Closed ishaan-jaff closed 7 months ago
@ishaan-jaff @krrishdholakia you all haven't seem any early info being released on the Gemini API have you? I presume the web API is going to be the current Vertex API. But the LLM level will be new. Is that what you all are expecting?
I've not played with Vertex AI at all. Just looking to get an endpoint deployed in our account now to get more familiar.
Hopefully, pricing isn't going to be extortionate :)

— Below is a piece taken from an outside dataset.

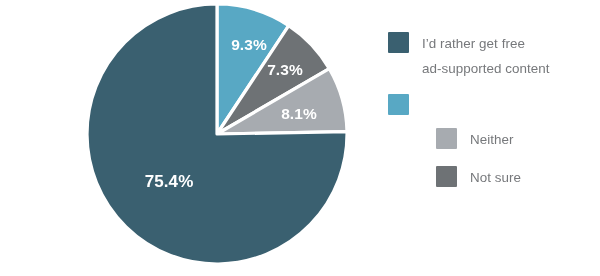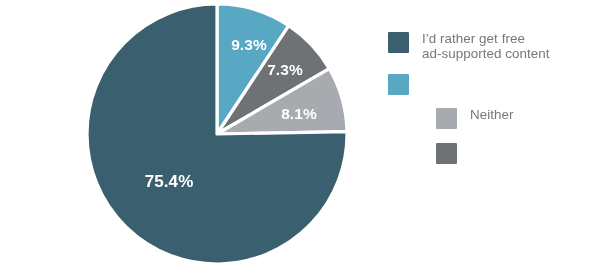"I’d rather get free" .legend-text { line-height: 15px -> 25px }
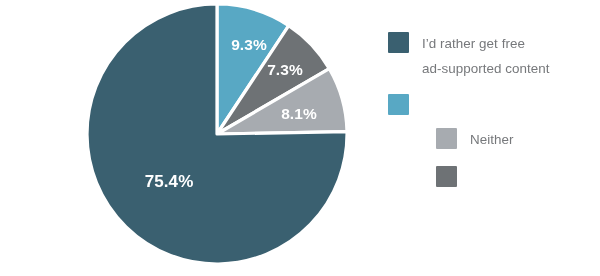"Not sure" span.legend-text { html: none -> <span>Not sure</span> }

gemini-pro api dropped 15 minutes ago. It didn't immediately work [with litellm] on my first try. Having a look, will add details as I go.
looks like it uses a new module in vertex ai.
Working on adding support for this now
does litellm really rely on a call to https://raw.githubusercontent.com/BerriAI/litellm/main/model_prices_and_context_window.json
to get the list of models?
yes - that lets us decouple adding new models from version bumps
I see, but it means you can't easily test without deploying to master?
anyway, I'm having trouble finding the max_tokens for gemini-pro documented anywhere, may have to resort to empirically using tiktoken and making it barf w/ large payloads...
Would you do a place holder for now?
Working on adding support for this now
https://github.com/GoogleCloudPlatform/python-docs-samples/blob/main/generative_ai/chat.py
vs
right?
so in this case we will need a new release / version bump
yea @phact
I can do a quick test if you have a branch ( though looks like you guys mostly just push on main 😀 )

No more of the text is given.